Excerpt from the entries below: please repeat exactly the lines from the one containing "html: none ->" through the last one, both ends included, with no pictures.

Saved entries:
+ + + +
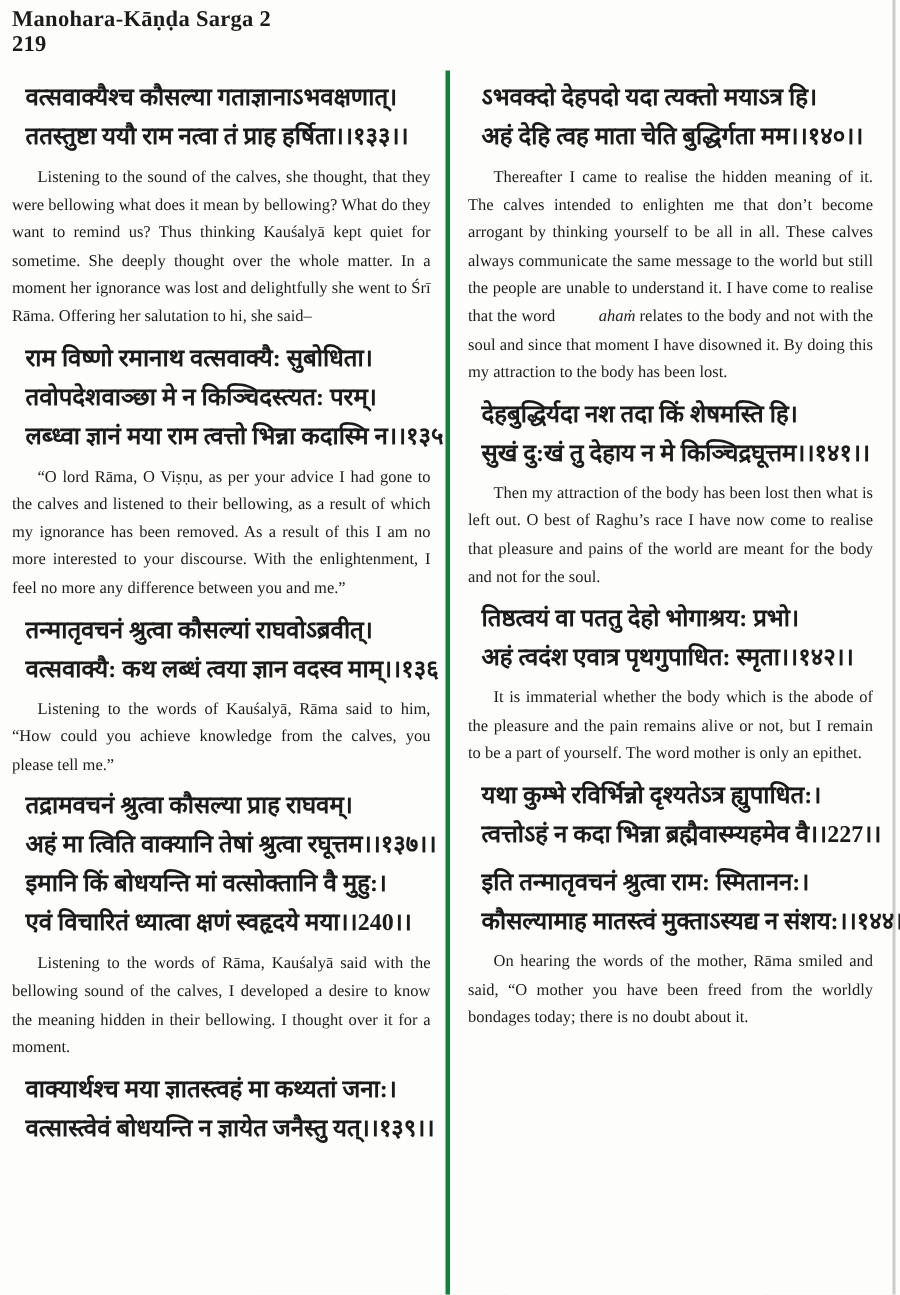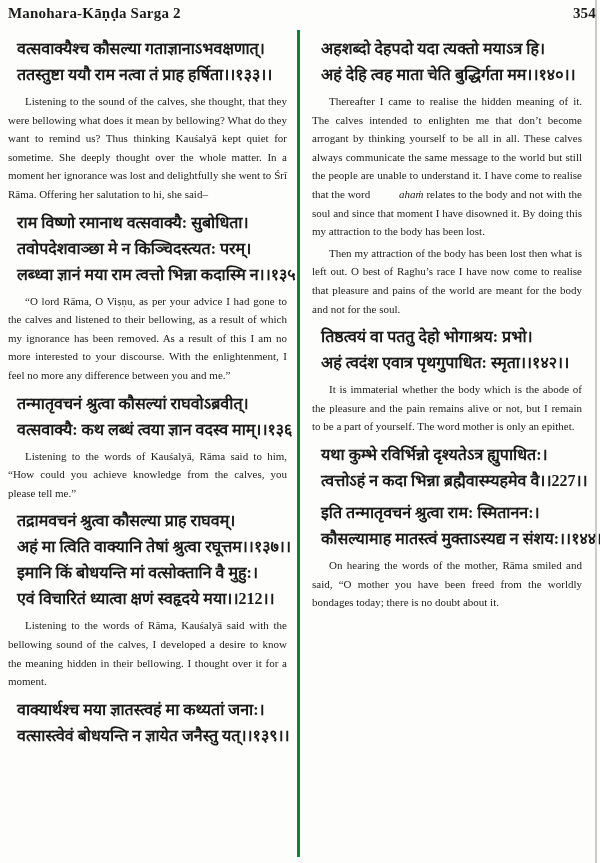"Manohara-Kāṇḍa Sarga 2" .header { flex-direction: none -> column }
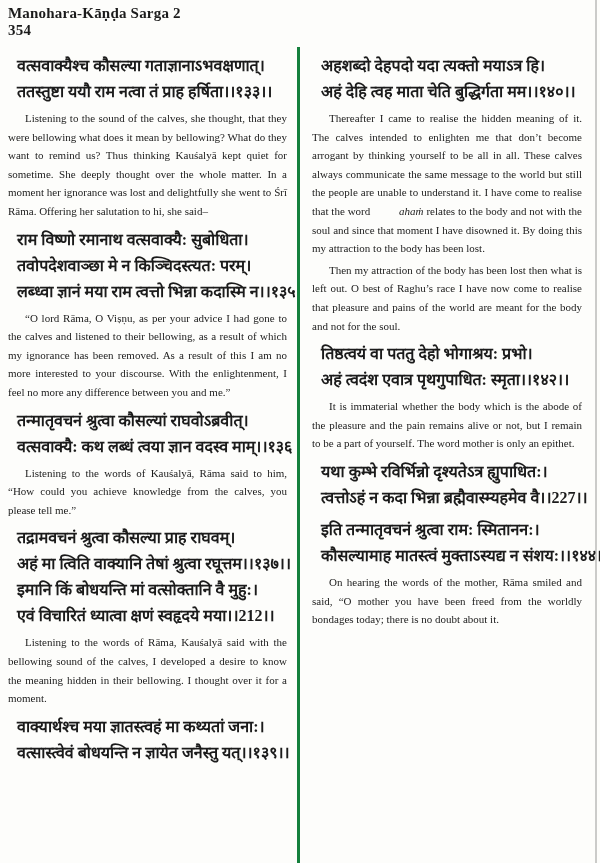"354" span { text: 354 -> 219 }
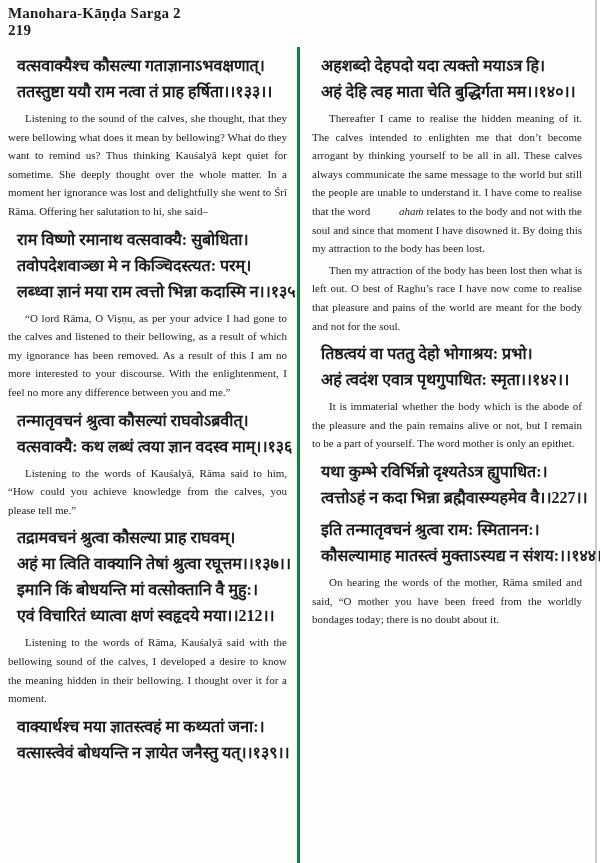"अहशब्दो देहपदो यदा त्यक्तो मयाऽत्र" div.verse-line { text: अहशब्दो -> ऽभवक्दो }
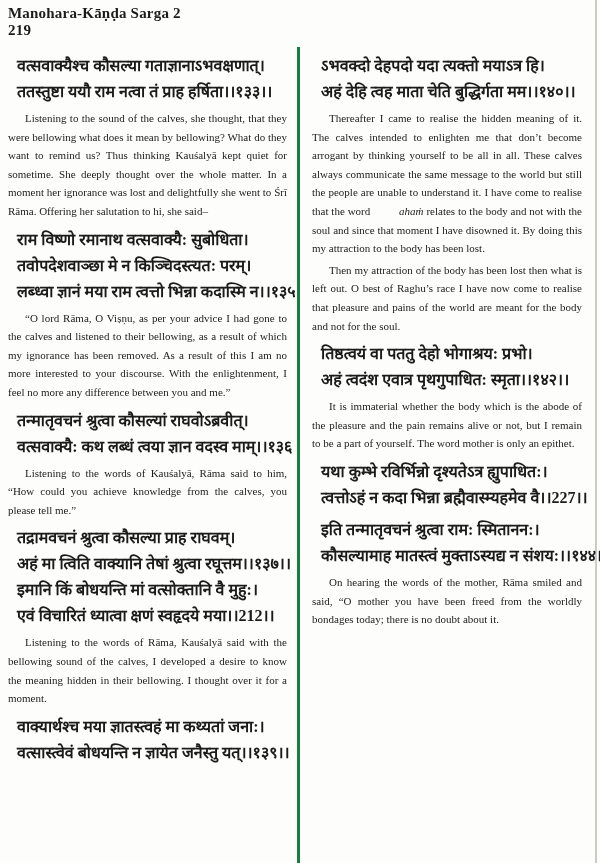"देहबुद्धिर्यदा नश तदा किं शेषमस्ति" div.verse { html: none -> <div> <div>देहबुद्धिर्यदा नश तदा किं शेषमस्ति हि।</div> <div>सुखं दु:खं तु देहाय न मे किञ्चिद्रघूत्तम।।१४१।।</div> </div> }
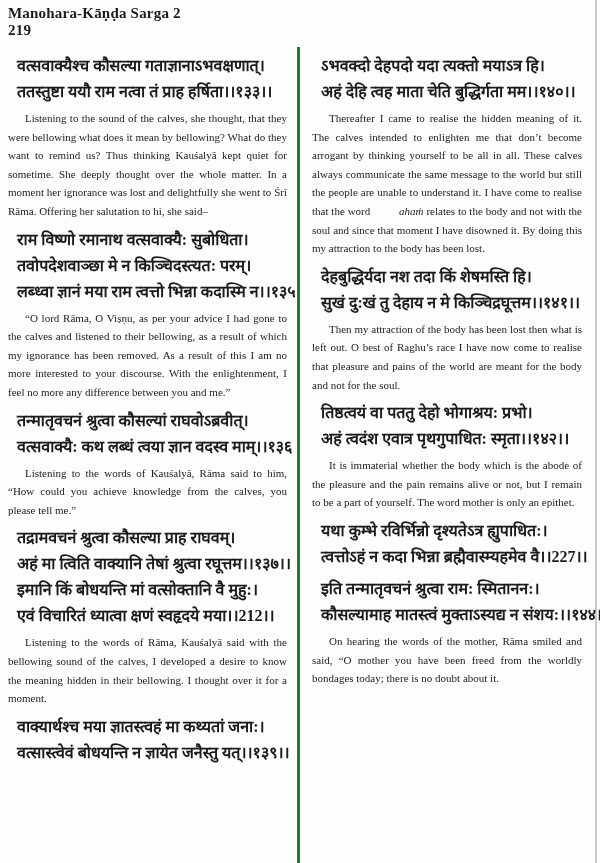"एवं विचारितं ध्यात्वा क्षणं स्वहृदये" div.verse-line { text: 212 -> 240 }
+ + + +
SOLVED PROBLEM:
"देहबुद्धिर्यदा नश तदा किं शेषमस्ति" div.verse { html: none -> <div> <div>देहबुद्धिर्यदा नश तदा किं शेषमस्ति हि।</div> <div>सुखं दु:खं तु देहाय न मे किञ्चिद्रघूत्तम।।१४१।।</div> </div> }
"एवं विचारितं ध्यात्वा क्षणं स्वहृदये" div.verse-line { text: 212 -> 240 }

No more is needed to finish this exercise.